◆ **Change detection data**:
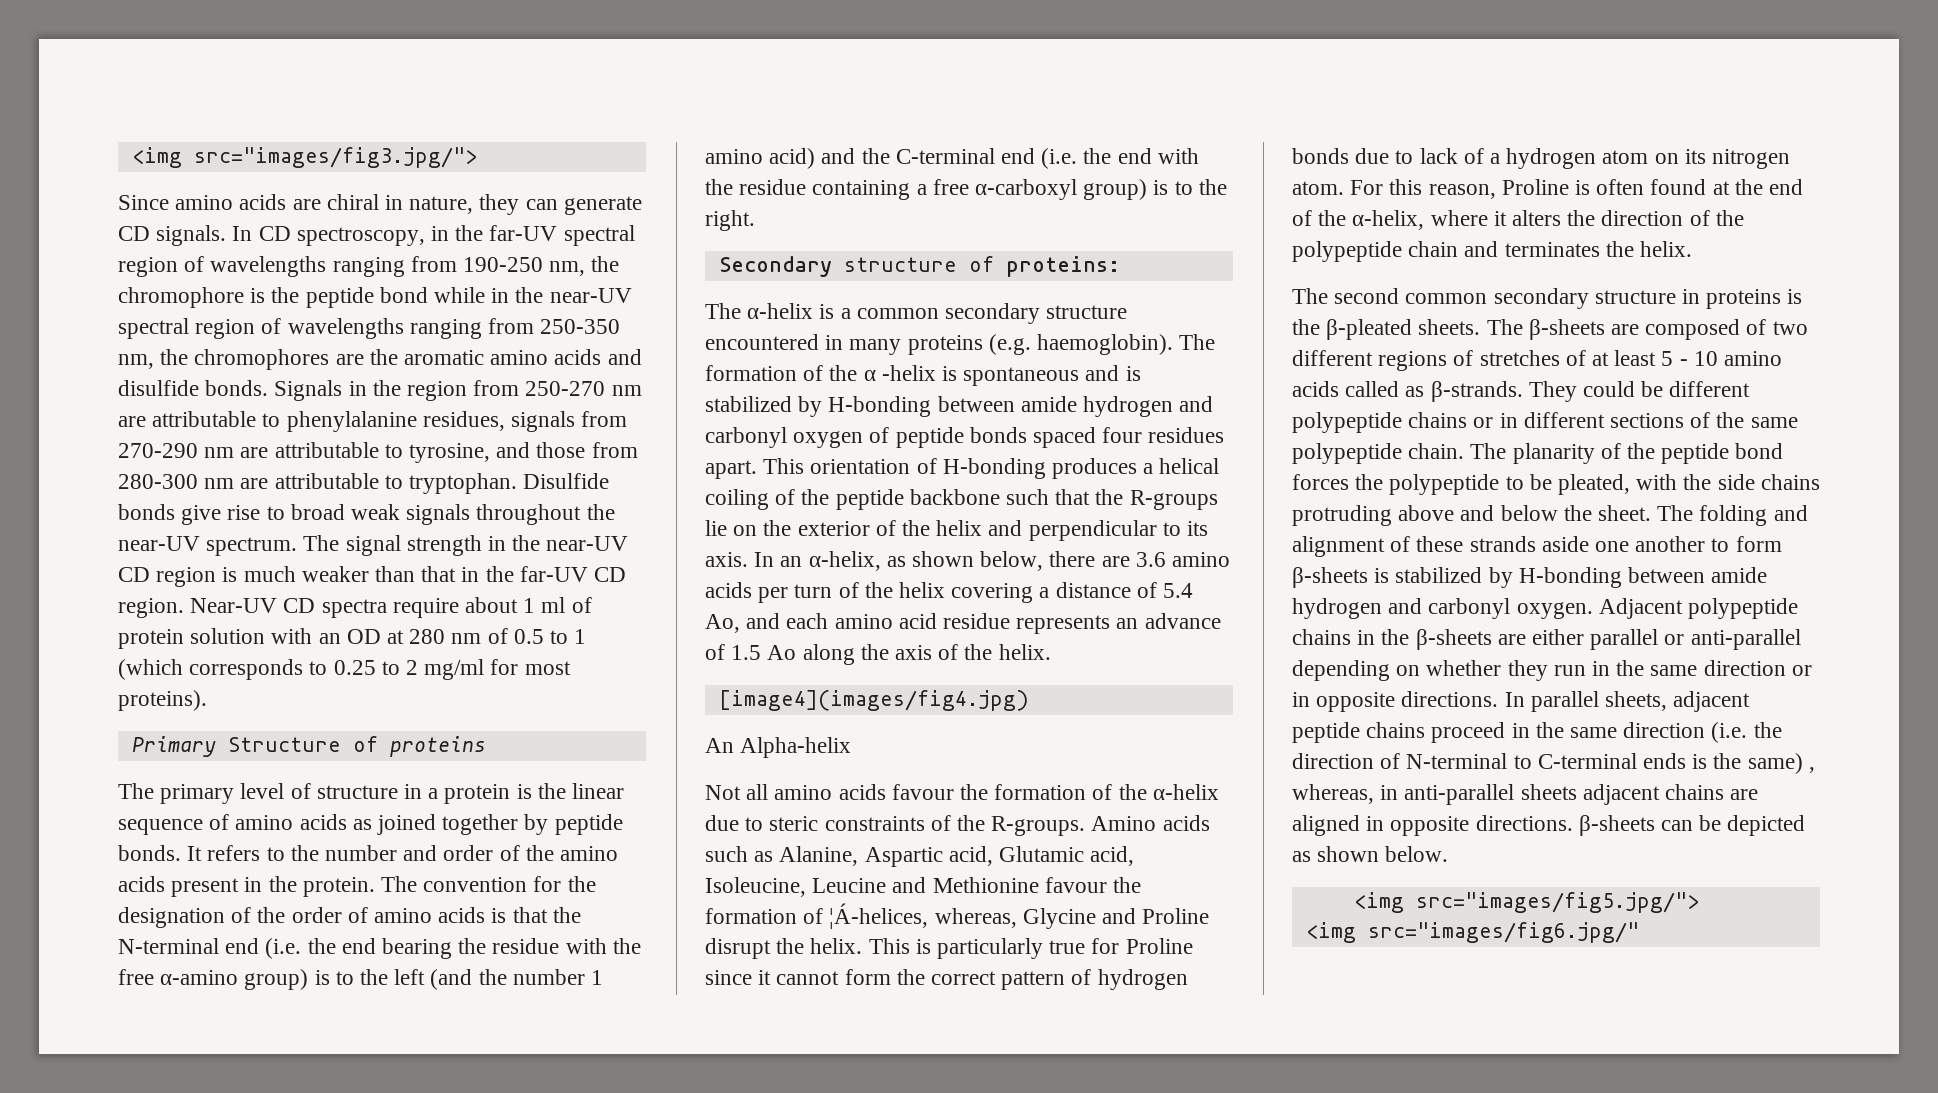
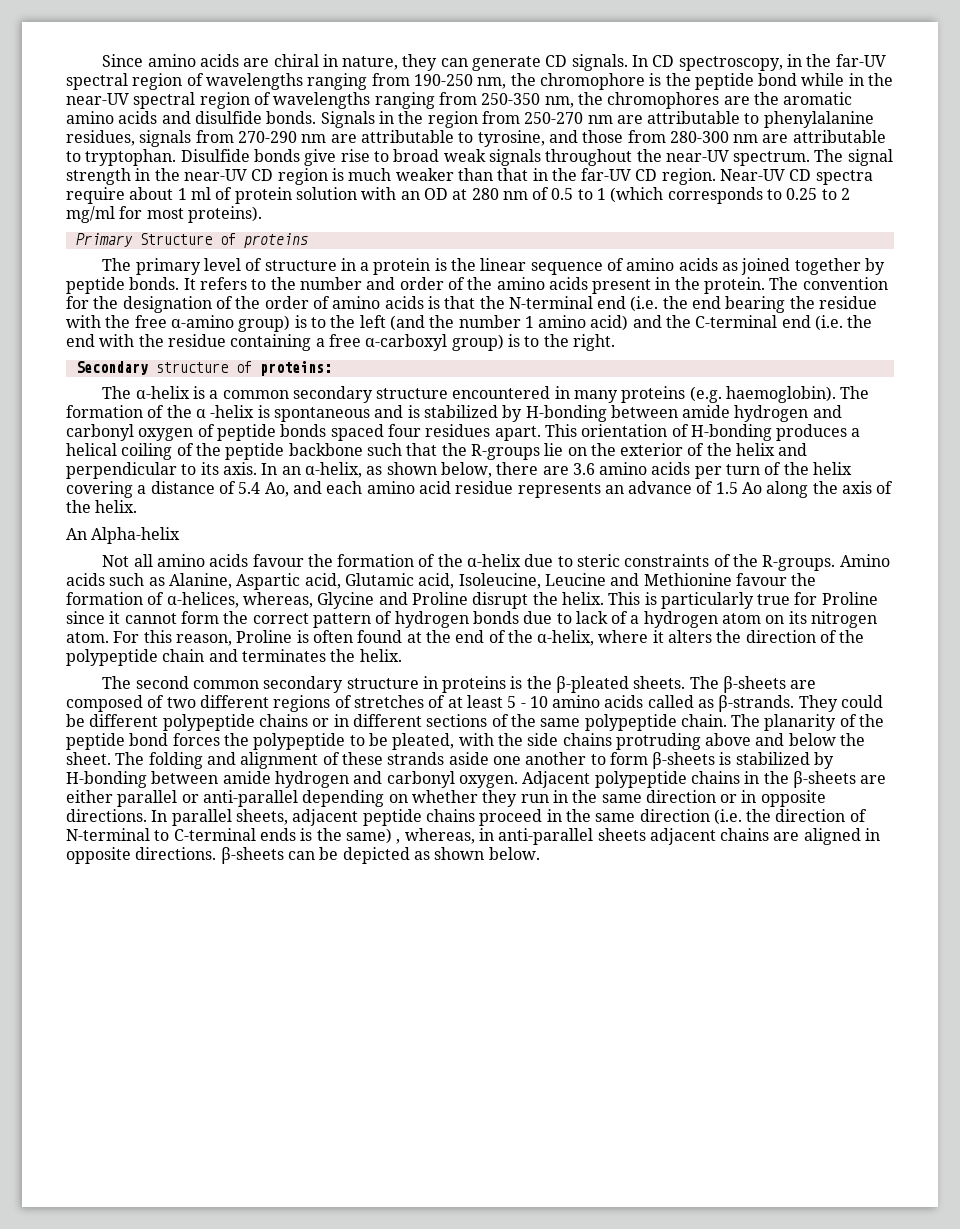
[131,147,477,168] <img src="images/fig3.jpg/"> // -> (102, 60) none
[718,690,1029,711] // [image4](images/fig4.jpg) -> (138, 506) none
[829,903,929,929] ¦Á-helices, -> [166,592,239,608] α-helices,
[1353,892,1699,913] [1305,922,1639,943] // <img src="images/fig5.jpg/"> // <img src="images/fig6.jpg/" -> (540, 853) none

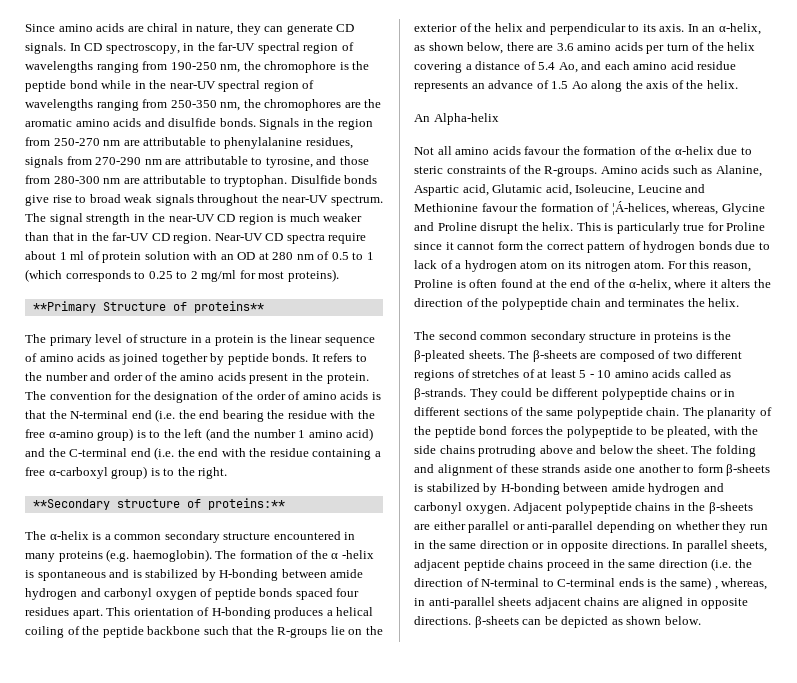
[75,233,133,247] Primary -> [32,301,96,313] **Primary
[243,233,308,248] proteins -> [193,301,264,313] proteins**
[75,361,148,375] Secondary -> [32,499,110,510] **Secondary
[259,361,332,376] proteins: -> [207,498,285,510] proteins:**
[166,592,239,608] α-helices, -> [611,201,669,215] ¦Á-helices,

◆ **Task directions**: Set down all records verbatim, omitting images.

◆ **Written answer**:
[131,147,477,168] <img src="images/fig3.jpg/"> // -> (102, 60) none
[718,690,1029,711] // [image4](images/fig4.jpg) -> (138, 506) none
[829,903,929,929] ¦Á-helices, -> [166,592,239,608] α-helices,
[1353,892,1699,913] [1305,922,1639,943] // <img src="images/fig5.jpg/"> // <img src="images/fig6.jpg/" -> (540, 853) none

[75,233,133,247] Primary -> [32,301,96,313] **Primary
[243,233,308,248] proteins -> [193,301,264,313] proteins**
[75,361,148,375] Secondary -> [32,499,110,510] **Secondary
[259,361,332,376] proteins: -> [207,498,285,510] proteins:**
[166,592,239,608] α-helices, -> [611,201,669,215] ¦Á-helices,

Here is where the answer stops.